Now that Rutherford had formulated the nuclear atom (see 1911), it was posible to view the hydrogen atom as consisting of a nucleus (bearing a charge of +1) and a single electron (with a charge of -1) circling it.

One could argue that the electron, as it circled the nucleus, in effect oscillated from side to side. This oscillation, according to Maxwell's equations, should result in electromagnetic radiation. But if this were so, the electron would lose energy as it circled and would spiral into the nucleus.

The Danish physicist Niels Henrik David Bohr (1885-1962) tried to solve this problem by applying quantum theory to the atom. The electron, he decided, could not radiate energy except in intact quanta, each of which represented a large amount of emergy on the atomic scale. Consequently the electron, when it radiated, would lose a large packet of energy and would not spiral into the uncleus gradually but drop very suddenly to a lower orbit nearer the nucleus.

It would do this each time it radiated a quantum of energy. Eventually it would reach the lowest orbital state, below which it couldn't fall, and it would then emit no more energy.
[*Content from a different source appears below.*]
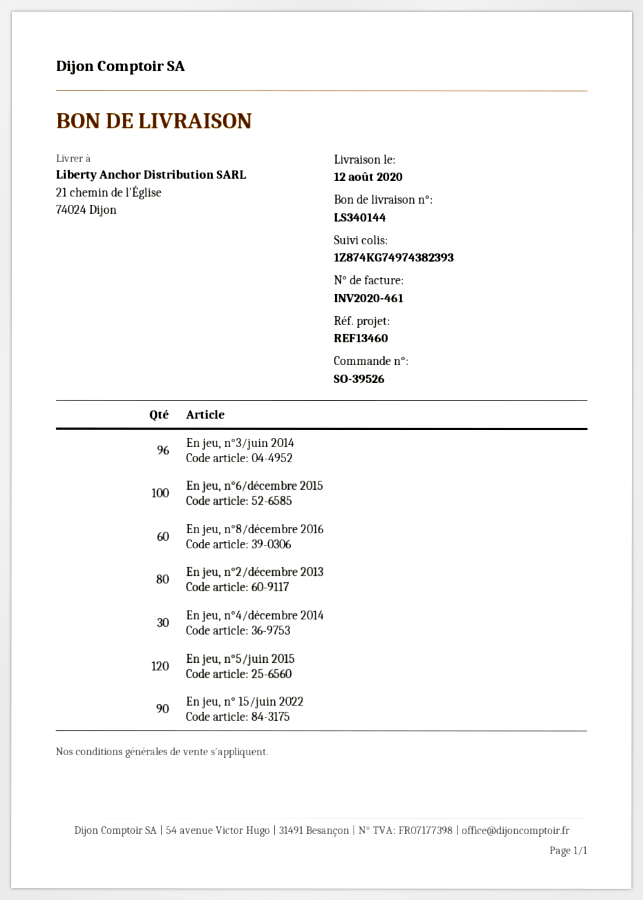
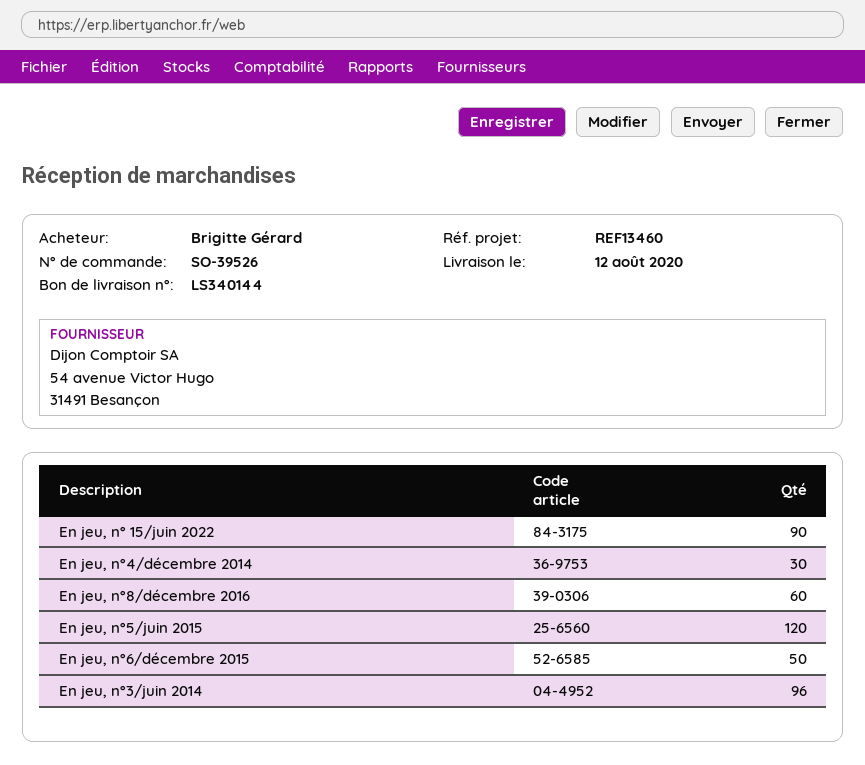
En jeu, n°6/décembre 2015: 100 -> 50
En jeu, n°2/décembre 2013: 80 -> none

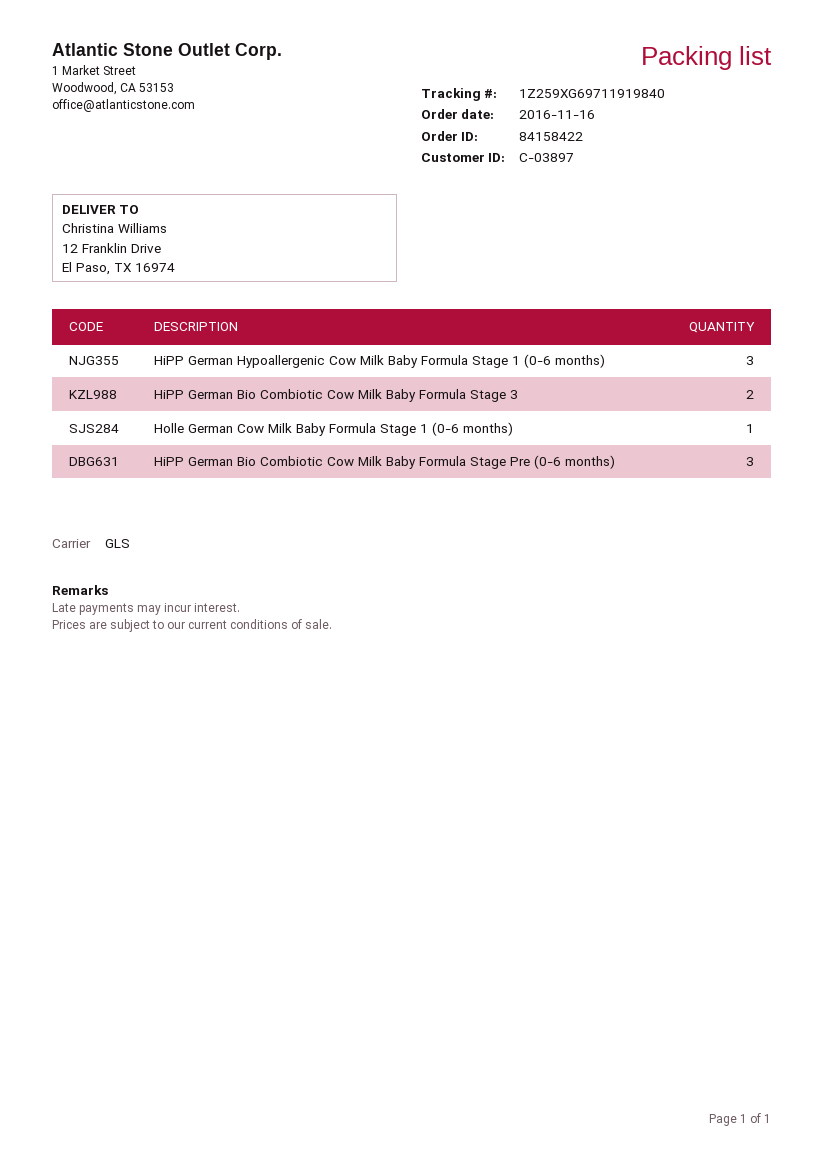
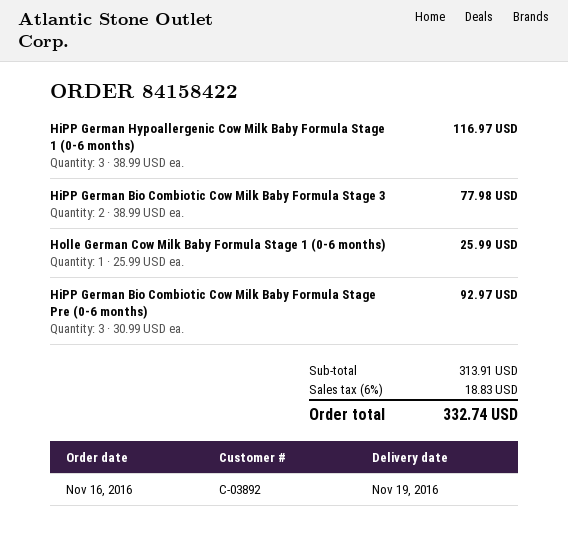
customer number: C-03897 -> C-03892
In reverse, if the atom absorbed energy, the electron would suddenly rise to a higher orbit, and this would continue with further absorption of energy until it left the atom altogether, at which time the atom would be ionized, becoming a fragment with a positive charge equal in size to the number of electrons that had been boiled off, so to speak.

As electrons rose to higher orbits and fell to lower orbits, they would radiate only certain wavelengths, and under other conditions, absorb those same wavelengths, as Kirchhoff had shown over half a century before (see 1859).

The presence of many electrons rising and failling in orbits might confuse the issue, but hydrogen, with its single electron, should be easier to handle.

Indeed, hydrogen has a simple spectrum, giving off radiation at a series of wavelengths that can be related to each other by a rather simple equation.

This equation had been worked out by a Swiss physicist, Johann Jakob Balmer (1825-1898), in 1885. It had not seemed to have much significance at the time, but now Bohr could choose orbits for a hydrogen electron that would yield just those wave-lengths that the hydrogen spectrum displayed.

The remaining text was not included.